クロップされてしまう部分をあらかじめオーバーレイで表示することで、撮影する際の目安にすることができます。
フィルター画像は比率表示用の文字があるものとないものの2種類が用意されています。
フィルターを参考に、トリミングしてから投稿しても、そのまま投稿しても良いでしょう。
オーバーレイ部分を残したままでも、フレームに入った写真のような雰囲気で可愛いですよね。
右上に表示される比率の文字も、そのまま残しておくと、おしゃれなアクセントになるでしょう。
また、おまけとしてシネマスコープサイズのフィルターも同梱されています。
今回紹介した「SNS Template Pack for VRCPOS」以外にも、XでVRCPOS\_Shareのハッシュタグを検索したり、BOOTHで「VRCPOS」や「VRCPOS対応」などで検索すると、さまざまなフィルターを見つけられます。もちろん、自分で作成してアップロードすることも可能です。

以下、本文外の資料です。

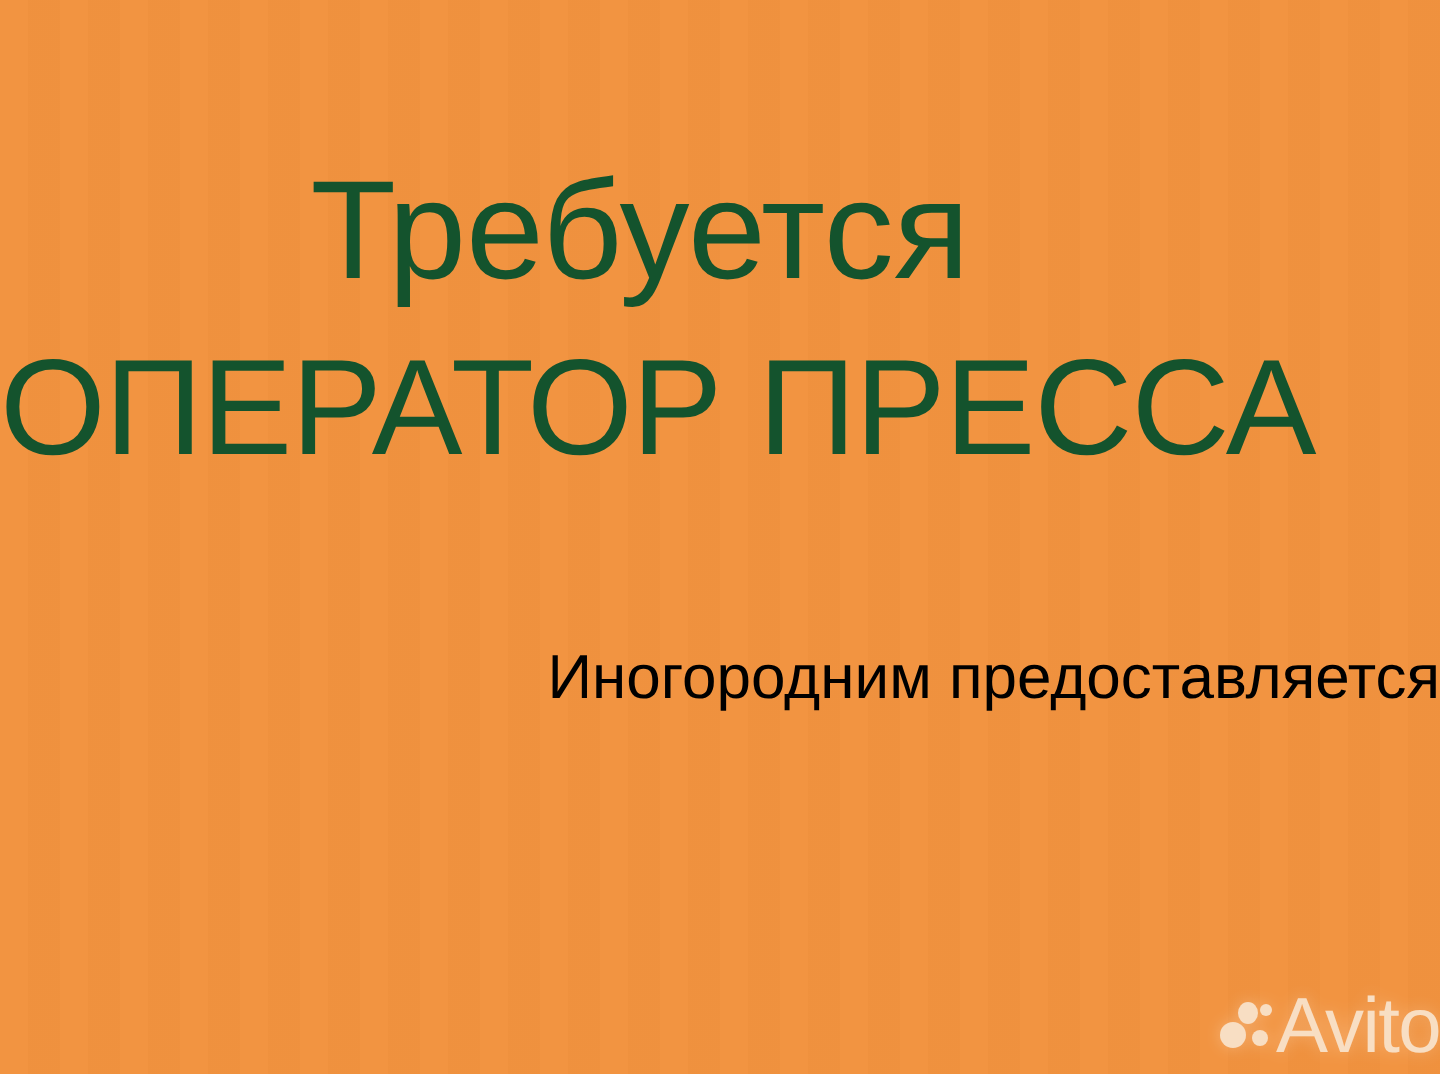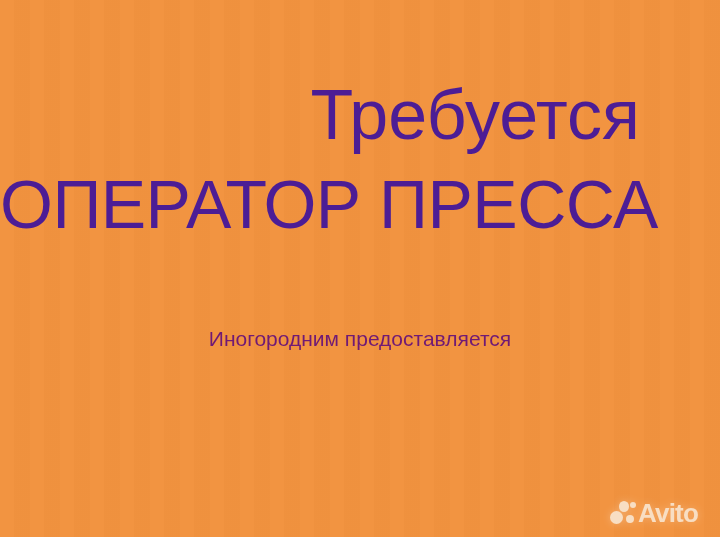"Требуется" .headline { color: #4c1d95 -> #14532d; text-align: right -> center }
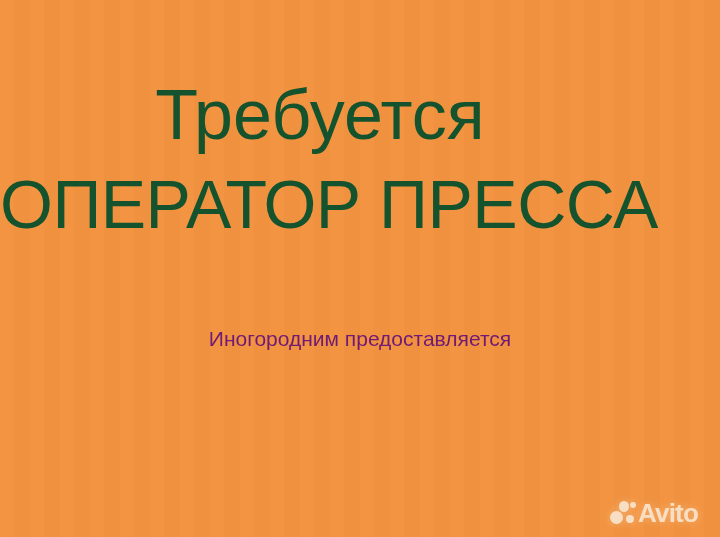"Иногородним предоставляется" #subtitle { color: #701a75 -> #000000; font-size: 21px -> 31px; text-align: center -> right }
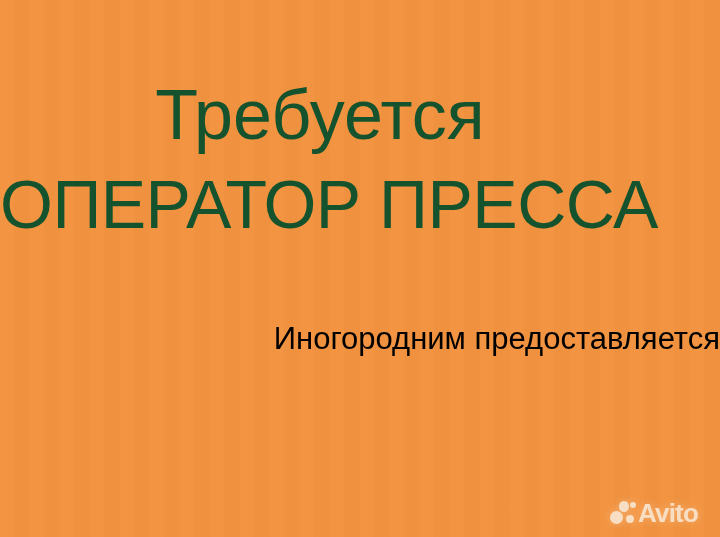"Avito" #avito-wordmark { font-size: 26px -> 39px; font-weight: 700 -> 400 }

今回は「VRC Photo Overlay System」について見ていきました。
今後もアップデートが行われる予定であり、VRChatデフォルトカメラの被写界深度と共存できるようになるアプリケーションの開発も行われているようです。
VRChatで身近な存在である写真をより楽しく彩ることができる商品であり、アイディア次第で表現できる幅をどんどん広げることができる可能性を秘めたアイテムだなと感じています。
今後も目が離せないVRC Photo Overlay System、ぜひ手にとって日常に新しい彩りをオーバーレイしてください。